Where do our customers get the money for our products? Mostly through home equity. Even when it’s not the source of the actual funds, that sense of wealth we get from the margin between what we owe and what we’re pretty sure we can get for our house is what makes us comfortable with a big recreational water purchase, whether it’s a pool or a spa.

So I’m constantly looking at housing prices, housing starts and mortgage rates for a clue as to where the pool and spa industry is headed.

This past year offered good and bad news. As a general statement, housing prices nationally recovered some lost ground, but that’s a broad pronouncement encompassing areas that roared past 2007 levels and others where prices hardly moved at all or even fell. Often, these wildly disparate recovery zones were packed side-by-side in the same metropolis.
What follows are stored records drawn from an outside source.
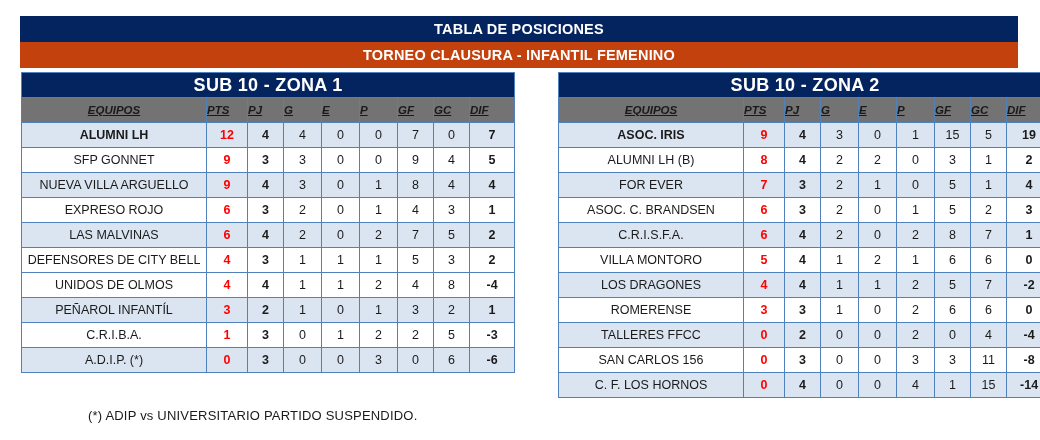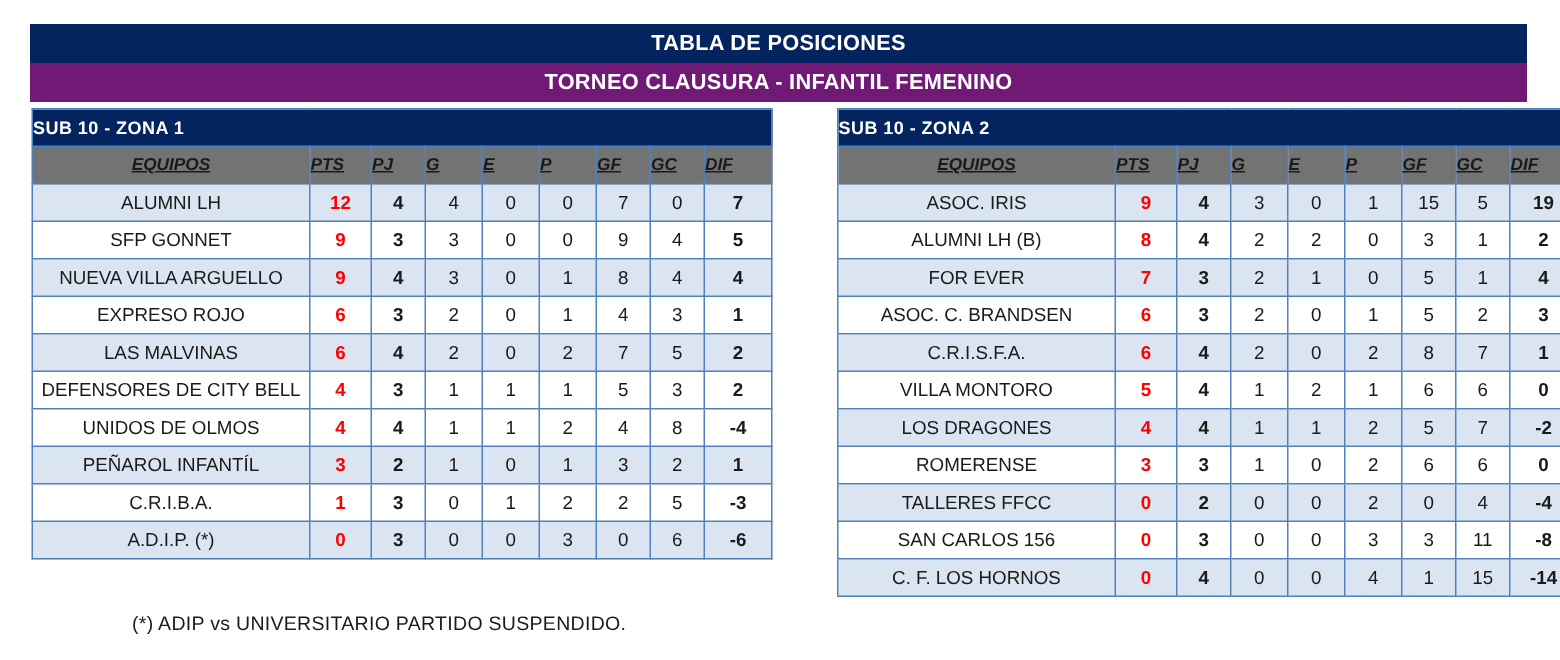--- a/index.html
+++ b/index.html
@@ -35,7 +35,7 @@
   }
   .banner-sub {
     height: 26px;
-    background: #701a75;
+    background: #c2410c;
     color: #ffffff;
     font-size: 14.5px;
     font-weight: bold;

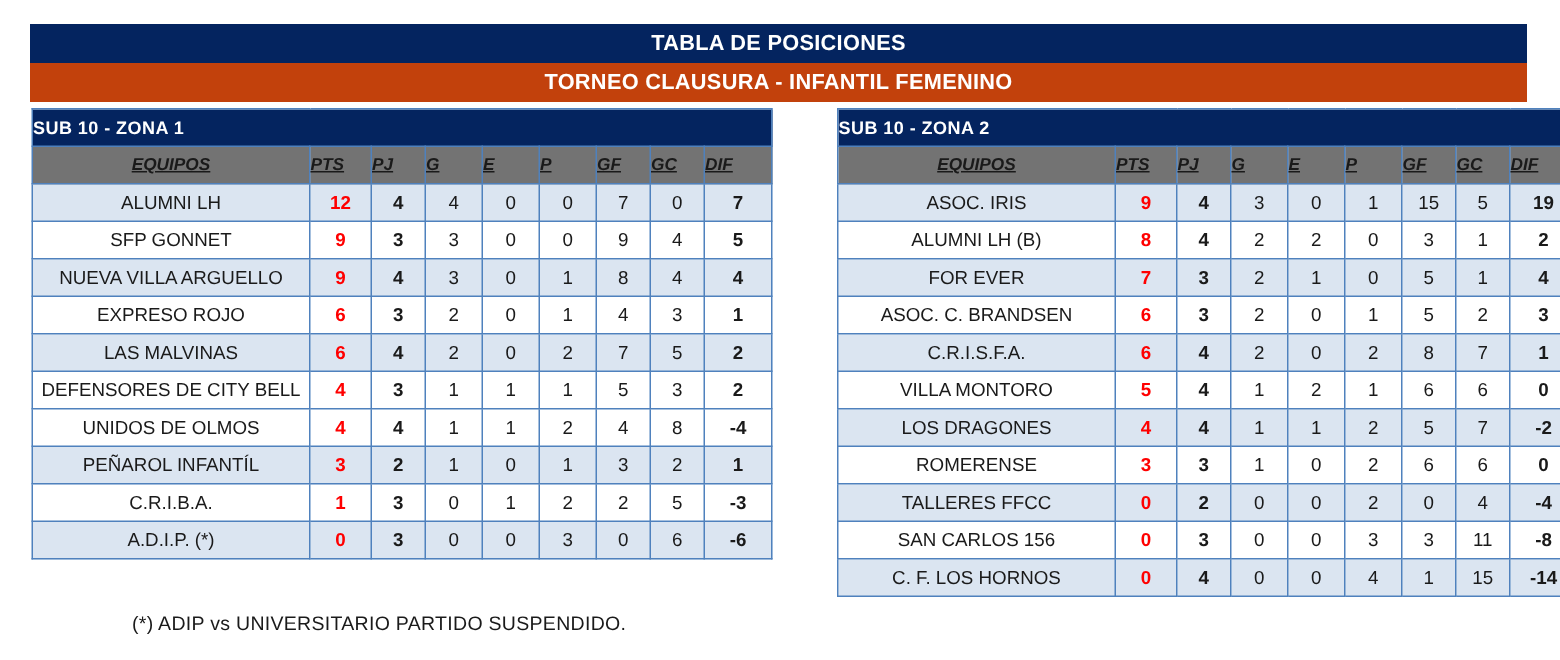--- a/index.html
+++ b/index.html
@@ -72,8 +72,9 @@
   .title-cell {
     background: #04245f;
     color: #ffffff;
-    font-size: 12px;
-    font-weight: bold;
+    font-size: 18px;
+    font-weight: bold;
+    text-align: center;
     letter-spacing: 0.3px;
     height: 25px;
     border: 1px solid #04245f;

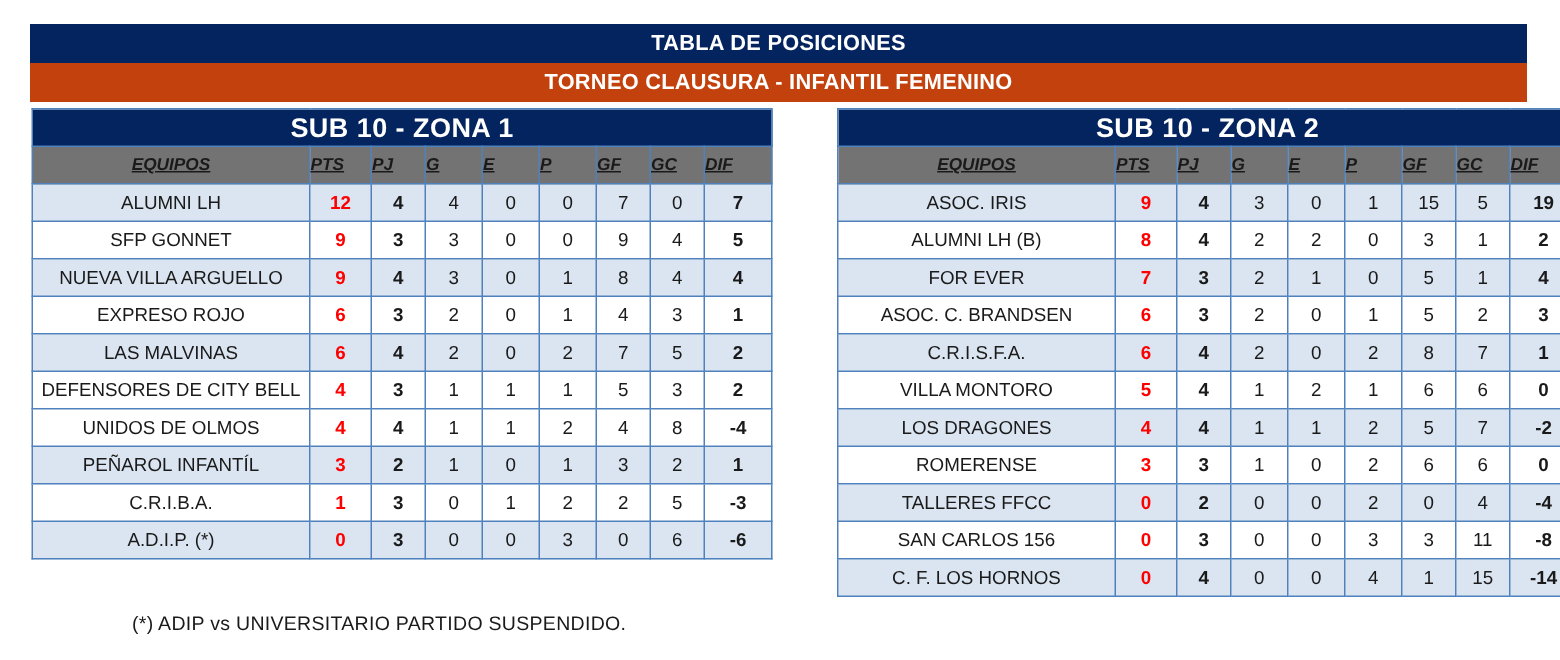--- a/index.html
+++ b/index.html
@@ -102,7 +102,7 @@
     padding: 0 4px;
     white-space: nowrap;
   }
-  .team-cell.lead { font-weight: normal; }
+  .team-cell.lead { font-weight: bold; }
 
   .pts-cell {
     text-align: center;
In short, the housing recovery has been uneven, and based on the three traditional drivers of home sales (they all start with an “L”).

Still, if left alone to heal, home valuations should continue to recoup their losses (and help us with pool and spa sales), perhaps even building on 2007’s highs. The big worry now is rising interest rates. This morning when I checked the Bank of America website, 30-year loans were offered at 4.5 percent.

That’s up from 3.5 percent in the spring of 2013, and potential buyers seemed to notice the bump. Sales of existing single-family homes slipped a little bit every month from July to the end of 2013, as did their median price, according to the National Association of Realtors. They were weighed down by a surge in borrowing costs.

That trade group’s chief economist, Lawrence Yun, expects the 30-year rate to hit 5.5 percent by the end of 2014. My hope is the effect on our industry will be more than offset by better employment numbers and all the consequences of an expanding economy.